[Version difference data]
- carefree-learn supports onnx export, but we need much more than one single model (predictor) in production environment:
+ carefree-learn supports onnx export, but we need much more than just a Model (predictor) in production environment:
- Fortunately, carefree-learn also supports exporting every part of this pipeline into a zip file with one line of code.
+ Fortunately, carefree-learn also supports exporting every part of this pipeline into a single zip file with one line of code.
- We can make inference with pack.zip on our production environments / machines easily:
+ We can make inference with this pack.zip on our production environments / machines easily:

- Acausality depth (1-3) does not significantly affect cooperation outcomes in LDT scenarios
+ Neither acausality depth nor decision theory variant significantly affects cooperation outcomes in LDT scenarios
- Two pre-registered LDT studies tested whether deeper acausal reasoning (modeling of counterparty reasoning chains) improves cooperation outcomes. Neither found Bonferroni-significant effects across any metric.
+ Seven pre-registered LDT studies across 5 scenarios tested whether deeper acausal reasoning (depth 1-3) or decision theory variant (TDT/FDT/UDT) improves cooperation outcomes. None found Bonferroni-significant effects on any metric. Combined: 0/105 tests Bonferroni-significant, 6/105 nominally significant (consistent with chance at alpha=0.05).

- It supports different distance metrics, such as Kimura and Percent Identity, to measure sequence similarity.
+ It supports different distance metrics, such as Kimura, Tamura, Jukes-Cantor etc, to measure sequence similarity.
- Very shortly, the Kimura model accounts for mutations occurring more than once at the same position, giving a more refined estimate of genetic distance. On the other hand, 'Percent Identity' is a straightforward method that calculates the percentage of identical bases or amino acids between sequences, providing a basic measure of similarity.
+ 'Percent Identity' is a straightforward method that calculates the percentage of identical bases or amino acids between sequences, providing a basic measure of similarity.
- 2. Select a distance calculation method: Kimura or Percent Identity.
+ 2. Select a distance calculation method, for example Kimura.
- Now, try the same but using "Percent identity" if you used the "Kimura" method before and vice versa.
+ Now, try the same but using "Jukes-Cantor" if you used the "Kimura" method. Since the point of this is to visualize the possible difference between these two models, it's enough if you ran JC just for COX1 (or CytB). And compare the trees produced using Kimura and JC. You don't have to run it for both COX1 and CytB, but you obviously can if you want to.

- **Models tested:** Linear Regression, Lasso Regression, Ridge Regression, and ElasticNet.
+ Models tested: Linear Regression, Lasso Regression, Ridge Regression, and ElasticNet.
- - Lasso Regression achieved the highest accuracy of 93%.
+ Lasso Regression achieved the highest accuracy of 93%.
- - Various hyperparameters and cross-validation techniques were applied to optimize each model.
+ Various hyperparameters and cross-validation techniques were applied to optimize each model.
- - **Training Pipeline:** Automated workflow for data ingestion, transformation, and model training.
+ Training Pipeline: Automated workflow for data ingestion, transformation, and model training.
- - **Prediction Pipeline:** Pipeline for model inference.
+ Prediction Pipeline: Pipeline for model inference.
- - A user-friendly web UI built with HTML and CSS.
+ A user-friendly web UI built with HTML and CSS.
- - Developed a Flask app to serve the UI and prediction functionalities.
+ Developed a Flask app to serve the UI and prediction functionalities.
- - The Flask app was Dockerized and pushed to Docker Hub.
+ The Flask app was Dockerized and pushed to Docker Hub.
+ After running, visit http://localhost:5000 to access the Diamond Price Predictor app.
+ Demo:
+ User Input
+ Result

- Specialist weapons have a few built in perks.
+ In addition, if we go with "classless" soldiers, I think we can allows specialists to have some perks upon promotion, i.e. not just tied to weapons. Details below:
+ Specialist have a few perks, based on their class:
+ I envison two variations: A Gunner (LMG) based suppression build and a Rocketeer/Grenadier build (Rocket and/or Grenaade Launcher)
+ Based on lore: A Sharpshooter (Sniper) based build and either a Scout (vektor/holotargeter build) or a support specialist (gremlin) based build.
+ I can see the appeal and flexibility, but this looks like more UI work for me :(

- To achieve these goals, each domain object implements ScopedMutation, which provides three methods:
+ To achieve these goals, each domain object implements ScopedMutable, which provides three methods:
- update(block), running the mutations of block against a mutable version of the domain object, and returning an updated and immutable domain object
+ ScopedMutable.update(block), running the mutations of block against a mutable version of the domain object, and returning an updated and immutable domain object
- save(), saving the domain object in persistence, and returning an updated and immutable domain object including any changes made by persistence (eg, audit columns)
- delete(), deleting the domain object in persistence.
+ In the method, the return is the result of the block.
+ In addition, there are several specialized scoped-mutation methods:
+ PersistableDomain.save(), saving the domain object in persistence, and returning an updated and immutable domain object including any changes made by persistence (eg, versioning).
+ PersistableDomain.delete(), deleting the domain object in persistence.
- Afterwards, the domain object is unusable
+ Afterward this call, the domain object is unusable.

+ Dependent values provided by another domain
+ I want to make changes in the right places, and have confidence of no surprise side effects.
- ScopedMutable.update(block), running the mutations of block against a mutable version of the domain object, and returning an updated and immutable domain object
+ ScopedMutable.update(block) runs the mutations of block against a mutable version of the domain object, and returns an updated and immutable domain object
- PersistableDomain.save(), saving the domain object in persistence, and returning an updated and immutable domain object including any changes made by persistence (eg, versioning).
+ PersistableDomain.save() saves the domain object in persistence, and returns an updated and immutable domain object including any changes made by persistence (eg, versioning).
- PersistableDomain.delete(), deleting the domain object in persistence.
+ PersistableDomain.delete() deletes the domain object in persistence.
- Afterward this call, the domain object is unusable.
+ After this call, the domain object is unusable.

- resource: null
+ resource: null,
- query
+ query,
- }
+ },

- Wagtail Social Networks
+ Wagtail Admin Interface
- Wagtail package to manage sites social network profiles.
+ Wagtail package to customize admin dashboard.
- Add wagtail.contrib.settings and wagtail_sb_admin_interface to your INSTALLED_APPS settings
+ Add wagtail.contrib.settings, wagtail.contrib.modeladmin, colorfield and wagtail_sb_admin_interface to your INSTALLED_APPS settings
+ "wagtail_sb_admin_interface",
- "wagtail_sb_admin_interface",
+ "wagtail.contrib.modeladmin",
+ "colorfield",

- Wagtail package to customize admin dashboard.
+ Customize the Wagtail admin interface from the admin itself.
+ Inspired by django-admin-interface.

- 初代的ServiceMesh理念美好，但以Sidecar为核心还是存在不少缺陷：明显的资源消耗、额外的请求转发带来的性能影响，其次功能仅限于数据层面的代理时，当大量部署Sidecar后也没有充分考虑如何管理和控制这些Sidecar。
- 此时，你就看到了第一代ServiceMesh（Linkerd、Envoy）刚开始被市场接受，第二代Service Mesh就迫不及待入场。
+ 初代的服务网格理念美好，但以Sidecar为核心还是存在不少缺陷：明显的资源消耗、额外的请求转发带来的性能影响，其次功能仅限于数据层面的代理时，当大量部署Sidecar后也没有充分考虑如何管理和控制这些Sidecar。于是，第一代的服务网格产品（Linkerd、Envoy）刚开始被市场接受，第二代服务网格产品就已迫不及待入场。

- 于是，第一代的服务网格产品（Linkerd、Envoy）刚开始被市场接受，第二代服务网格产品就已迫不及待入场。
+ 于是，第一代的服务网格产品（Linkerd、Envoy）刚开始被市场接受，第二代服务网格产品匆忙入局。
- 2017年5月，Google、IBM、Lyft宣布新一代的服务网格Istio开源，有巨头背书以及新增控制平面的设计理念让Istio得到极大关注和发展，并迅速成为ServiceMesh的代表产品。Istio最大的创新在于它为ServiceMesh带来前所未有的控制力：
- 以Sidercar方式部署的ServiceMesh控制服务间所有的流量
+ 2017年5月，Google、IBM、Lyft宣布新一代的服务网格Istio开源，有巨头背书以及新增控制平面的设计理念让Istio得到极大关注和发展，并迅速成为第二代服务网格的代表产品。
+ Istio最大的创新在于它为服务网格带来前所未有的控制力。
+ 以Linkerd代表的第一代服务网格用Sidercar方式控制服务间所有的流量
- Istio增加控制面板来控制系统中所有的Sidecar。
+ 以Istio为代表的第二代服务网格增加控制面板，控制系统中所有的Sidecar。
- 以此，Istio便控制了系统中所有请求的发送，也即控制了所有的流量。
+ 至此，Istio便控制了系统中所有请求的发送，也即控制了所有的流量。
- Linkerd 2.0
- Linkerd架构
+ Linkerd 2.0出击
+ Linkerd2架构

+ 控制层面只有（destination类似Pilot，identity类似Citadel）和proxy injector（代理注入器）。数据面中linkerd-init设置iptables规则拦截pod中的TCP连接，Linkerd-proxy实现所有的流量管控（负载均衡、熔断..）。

* _What to produce_
The answer must be every line from the records above that contains the word "improves", copied out.

* _Solution_
- Two pre-registered LDT studies tested whether deeper acausal reasoning (modeling of counterparty reasoning chains) improves cooperation outcomes. Neither found Bonferroni-significant effects across any metric.
+ Seven pre-registered LDT studies across 5 scenarios tested whether deeper acausal reasoning (depth 1-3) or decision theory variant (TDT/FDT/UDT) improves cooperation outcomes. None found Bonferroni-significant effects on any metric. Combined: 0/105 tests Bonferroni-significant, 6/105 nominally significant (consistent with chance at alpha=0.05).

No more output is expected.